I know, I know, it’s not February 14, but I learned something new about Chinese culture today–that this day is, according to the Chinese lunar calendar, a day for love. This is based on a myth of a Cowherd and a Weaver Maid who are separated by the Queen Mother of the Western Heavens (would that be Elizabeth, perchance?), and they are only allowed to meet on this night. The festival is called "QiXi," and falls on the 7th day of the 7th month of the lunar calendar. Qi means 7 and Xi means happiness and is a common character used to celebrate love and weddings. If you’d like to read more about this festival, you can read this article in the China Daily.
Happy QiXi to everyone!
I’ll be heading back to Beijing on Friday, so this afternoon I’ ve been trying to catch up on a bit of China-related news. In doing so, I ran across this article, titled Database to Monitor Bicycle Thieves in China. Here’s an excerpt:
Beijing police have announced plans to crack down on bicycle theft by establishing a database of thieves. Wang Xiaobing, an officer with Beijing Municipal Bureau of Public Security, said bike theft was rampant in the city and the database was needed. "Citizens who buy stolen bicycles for the first time will receive criticism and education," he said. However, if they do it a second time, their action will be regarded as "buying stolen goods" and they will receive public security penalties including a warning, detention or even re-education through labor. Personal information such as names and photos will be recorded in the database. People who purchase large numbers of stolen bicycles will be jailed for committing the crime of Buying Stolen Goods, according to the Criminal Law.
So, let me get this straight, steal a bike once and you get criticized and educated. If that doesn’t work and you steal a second time, then you’ll get re-educated, with a little help from some hard labor. And we’ll even take your picture! The article goes on to say that over 1700 bike theives were arrested in Beijing since the beginning of the year.
Hmmm. I wonder if they got the guy who took mine!!
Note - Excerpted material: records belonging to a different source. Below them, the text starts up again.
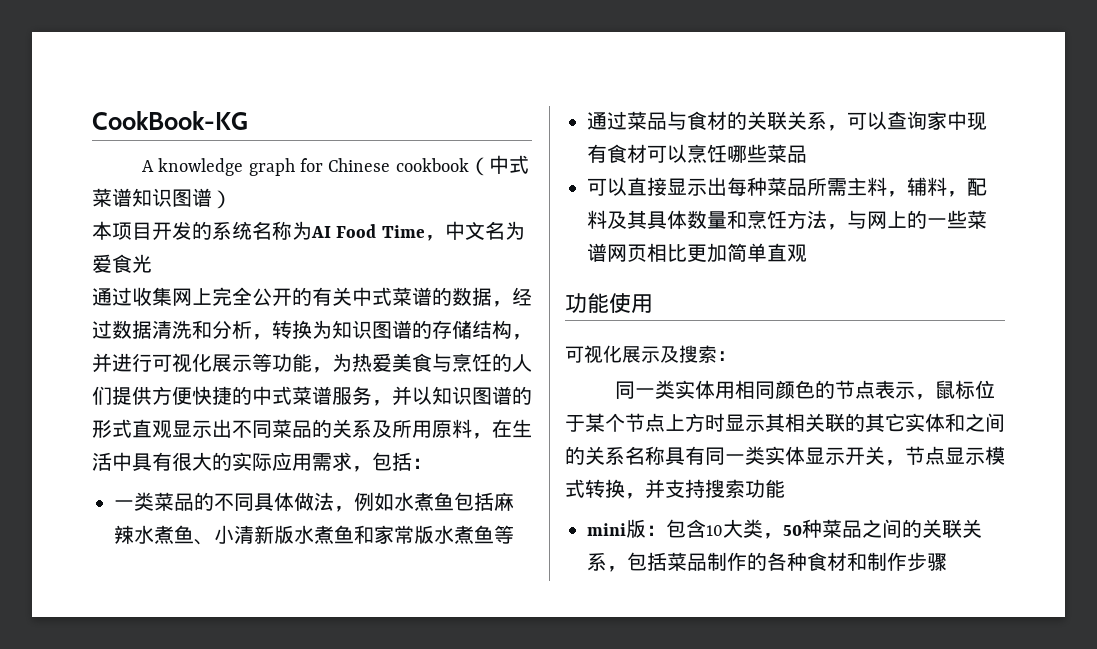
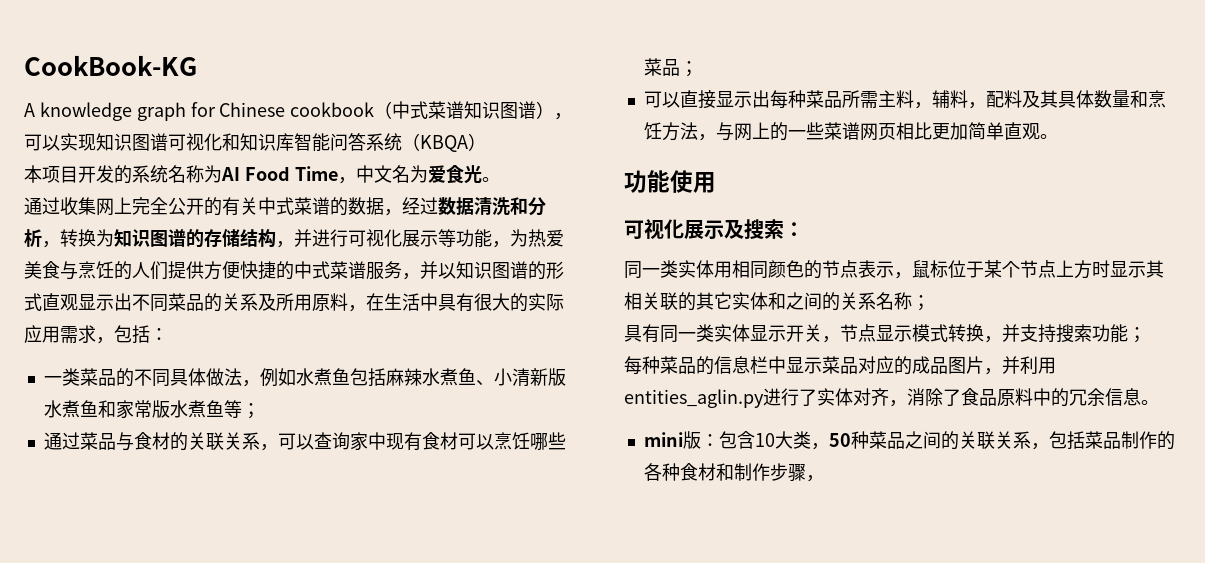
(232, 199) none -> [554,113,573,120] [24,133,486,152] ，可以实现知识图谱可视化和知识库智能问答系统（KBQA）
(152, 263) none -> [481,177,500,182] 。
(514, 534) none -> [241,403,260,419] ；
(807, 154) none -> [679,61,698,77] ；
(807, 253) none -> [1039,134,1058,139] 。
(665, 455) none -> [912,295,930,311] ； //
(785, 488) none -> [1128,327,1146,343] [624,356,1056,375] [624,388,1159,408] ； // 每种菜品的信息栏中显示菜品对应的成品图片，并利用entities_aglin.py进行了实体对齐，消除了食品原料中的冗余信息。
(947, 562) none -> [805,475,824,482] ，

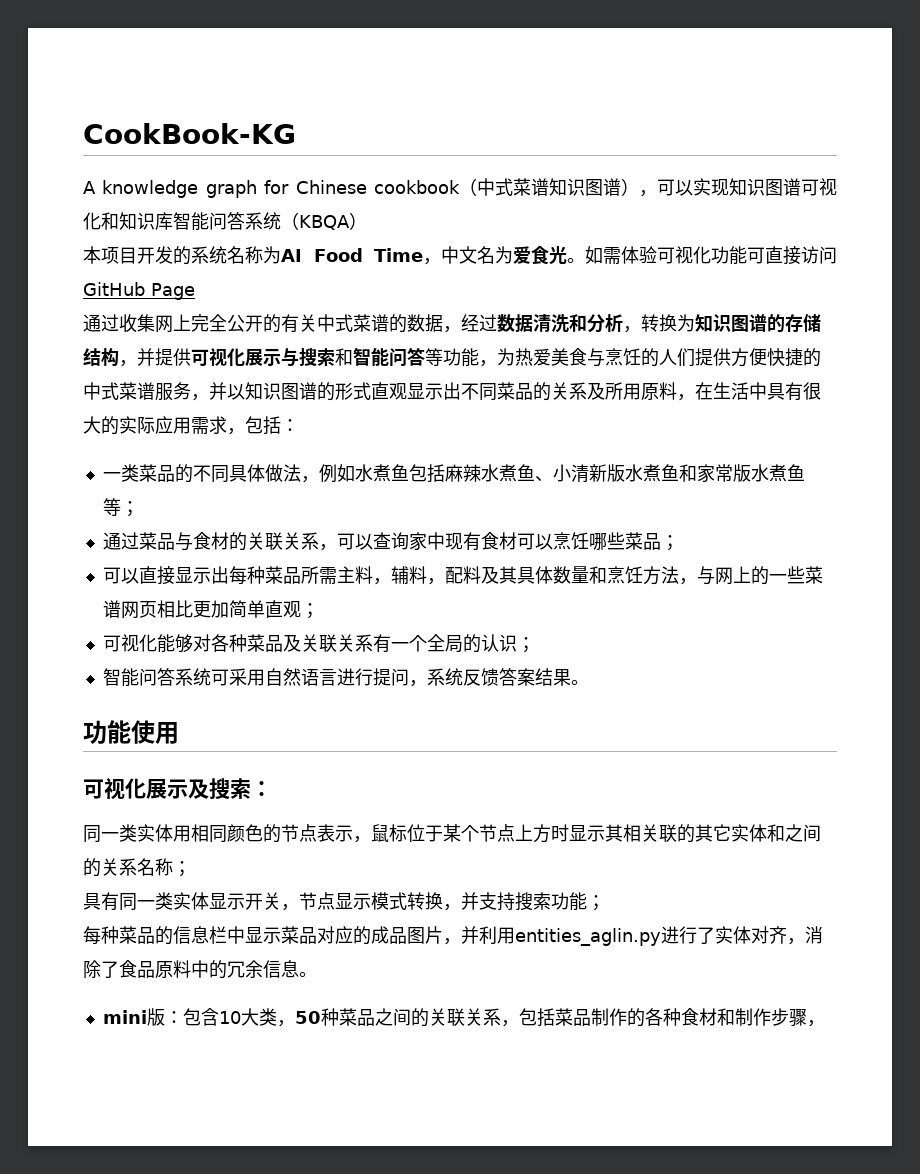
(500, 179) none -> [585,246,837,265] [83,282,195,300] 如需体验可视化功能可直接访问GitHub Page
[312,229,438,247] 进行可视化展示 -> [155,347,425,367] 提供可视化展示与搜索和智能问答
(1040, 131) none -> [300,603,319,619] [102,634,535,653] [102,668,571,687] ； // 可视化能够对各种菜品及关联关系有一个全局的认识； // 智能问答系统可采用自然语言进行提问，系统反馈答案结果

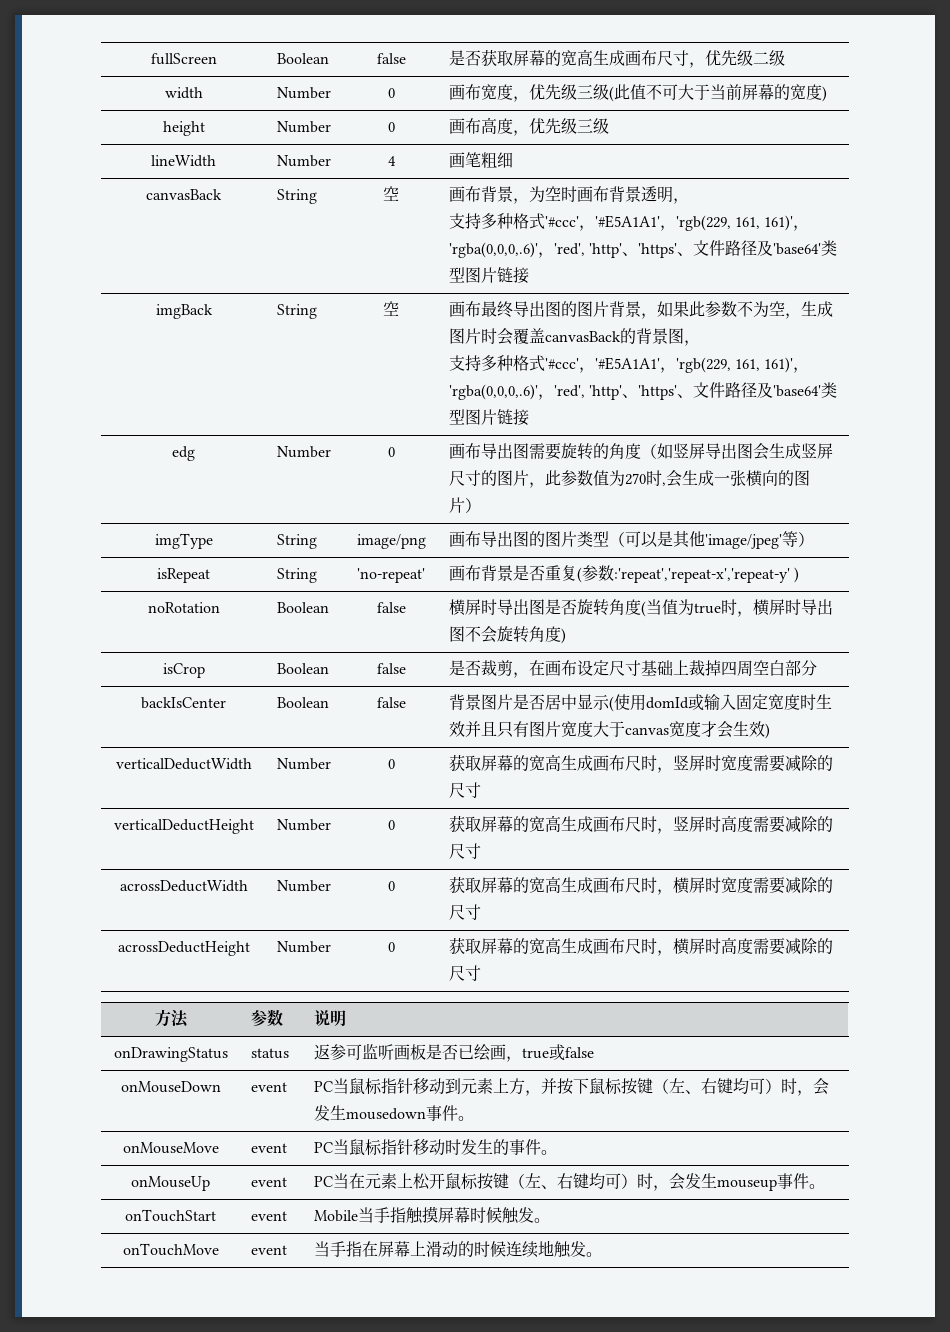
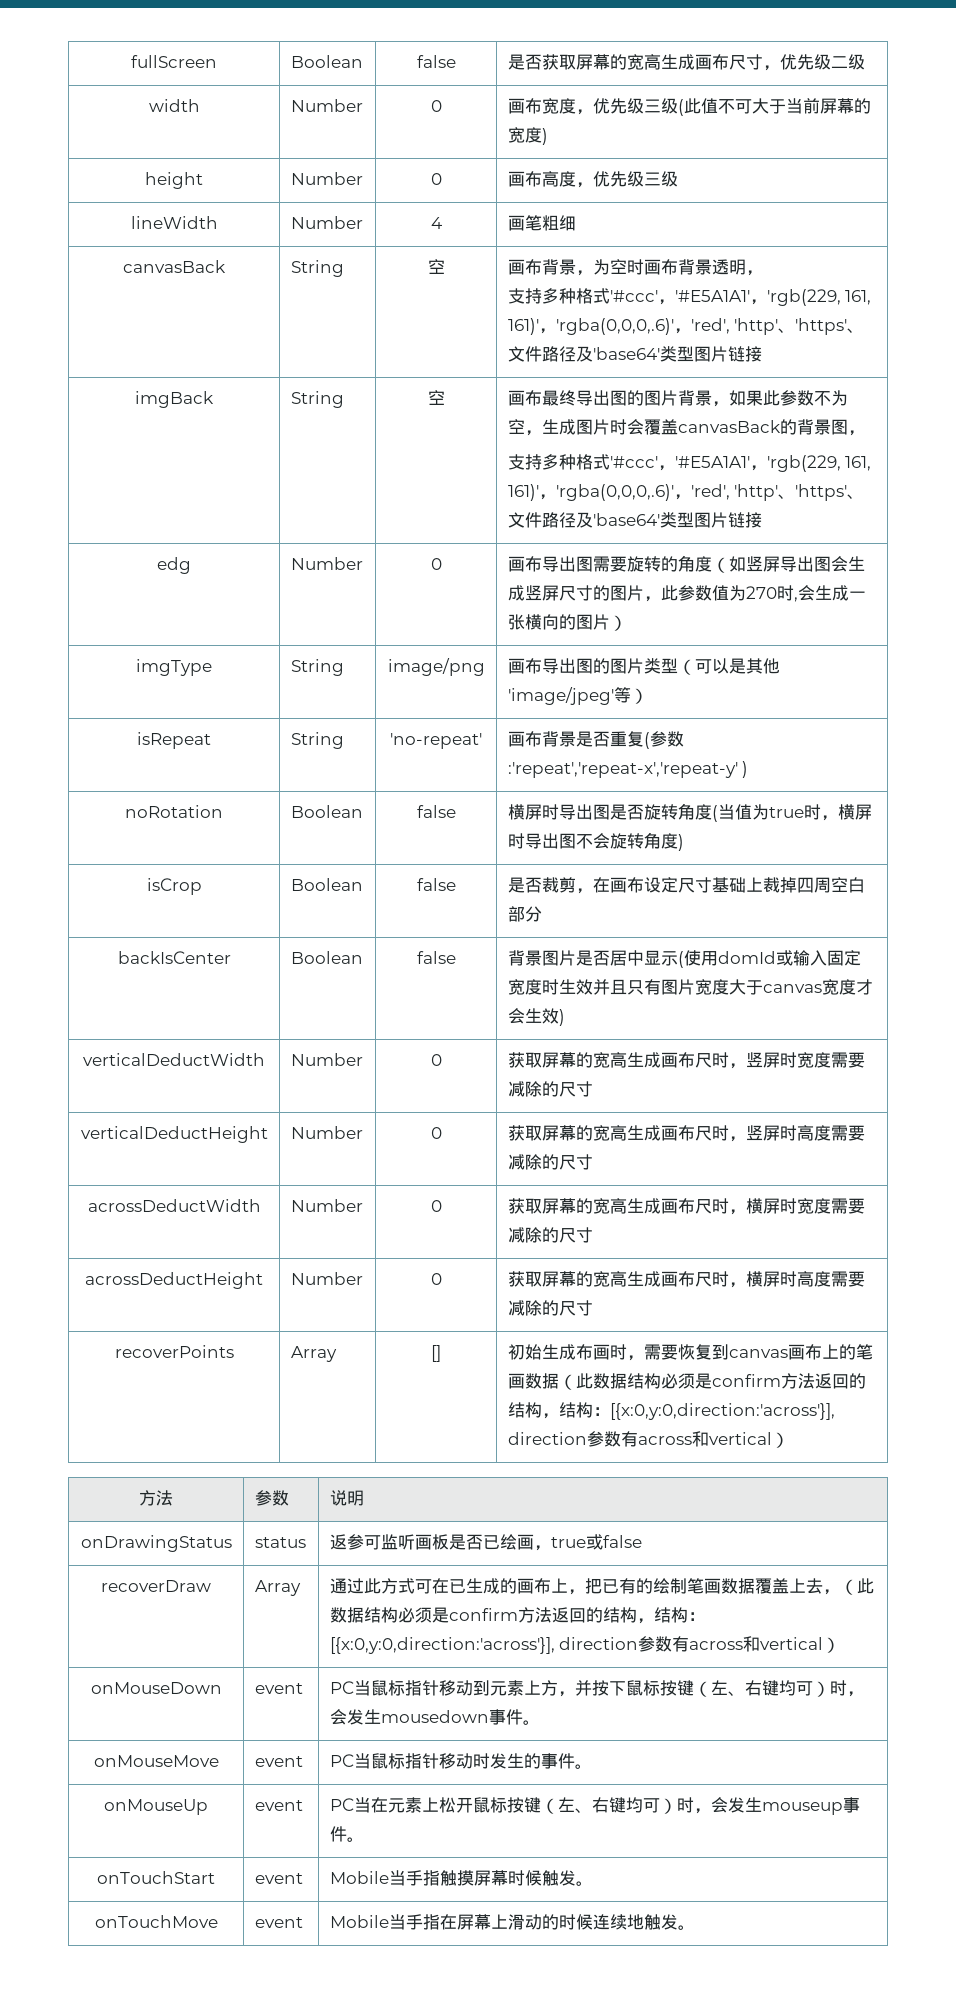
(481, 973) none -> [114,1345,234,1358] [290,1346,337,1362] [431,1345,441,1362] [507,1344,873,1361] [507,1373,866,1390] [507,1402,835,1420] [507,1431,789,1448] // recoverPoints | Array | [] | 初始生成布画时，需要恢复到canvas画布上的笔画数据（此数据结构必须是confirm方法返回的结构，结构：[{x:0,y:0,direction:'across'}], direction参数有across和vertical）
(594, 1052) none -> [101,1580,211,1592] [254,1580,301,1596] [329,1578,874,1595] [329,1607,705,1624] [329,1636,841,1654] // recoverDraw | Array | 通过此方式可在已生成的画布上，把已有的绘制笔画数据覆盖上去，（此数据结构必须是confirm方法返回的结构，结构：[{x:0,y:0,direction:'across'}], direction参数有across和vertical）
(287, 1250) none -> [329,1915,389,1928] Mobile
Here in Minnesota, the world could very well end this weekend. That’s certainly the impression one gets by watching and listening to the local news. And what is this chataclismic event that is about to descend on this state of tough Scandanavian-stocked people? Hot weather. Yes, ladies and gentlemen, it’s the middle of summer and there’s a heat wave, and the temp may reach…shock…gulp….100 this afternoon. And the local stations are providing live coverage and state agencies are issuing health warnings, and smart people are heading to one of our 10,000 lakes! Actually, I don’t think we’re at risk from the heat, but the hype might sure do us in! What a nutty nutty place!!! And of course this heat will last for 2 or 3 days, then the media will tell us how we only survived because they were there telling us to drink water.
And in 2 weeks, I’ll be back in Beijing where the heat and humidity will make this weekend here seem like a Siberian cold front!
In this age of telecommunications, we are faced daily with a wide array of ‘buttons’ to press. Telephones. Cell phones, with their buttons that let you not only enter numbers but text. ATM machines. Garage door openers. Microwave consoles. Palm Pilots. MP3 players. It’s enough to make one’s head, or should I say fingers, swim. And of course, let’s not forget the ubiquitous remotes that control TV’s, DVD players, video players, and in China, air-conditioners!
I was reminded of this today when I was explaining to my mom that the remote she uses to control her TV has a handy little button labled "jump" that allows here to instantly return to the previous channel. She threw her head back on the couch and pleaded, "no, no, please don’t show me how to use any more buttons!!!"
Me thinks that there are a lot of people who feel the same way!
Is the USA Today reading my blog? Yesterday, they did a feature length article on China’s expertise at shooting ammunition into clouds to make it rain. The title of the article is China Rolls Out the Big Guns, Aiming for a Dry Olympics." Hah! My earlier posts on this subject, which can be found here and here, are turning out to be truer than I even suspected. The article begins like this:
When he’s not tending cherry orchards outside Beijing, Yu Yonggang can be found behind the twin barrels of a 37mm anti-aircraft gun, blasting shells at passing clouds. Yu is one of 37,000 peasants enlisted by the Chinese government to help produce rain in parched areas. The 45-year-old farmer works with China’s other trigger-happy rain men to water the crops, break up damaging hailstorms and put out forest fires. After a sandstorm blew through the capital in May, he lobbed shells and rockets skyward to coax rains that washed sand and grit from city streets.
The peasant described in this article lives in a village near the Fragrant Hills, which is only a few miles from where I live in Beijing, and in an area where I often ride my bike. So it’s likely that the booms we hear are being shot off by this very peasant! When I get back to Beijing next month, I’m definitely going to take a ride and try to find this guy.
There was a boom, then some rain in the Twin Cities last night, but I’m quite sure it was real thunder!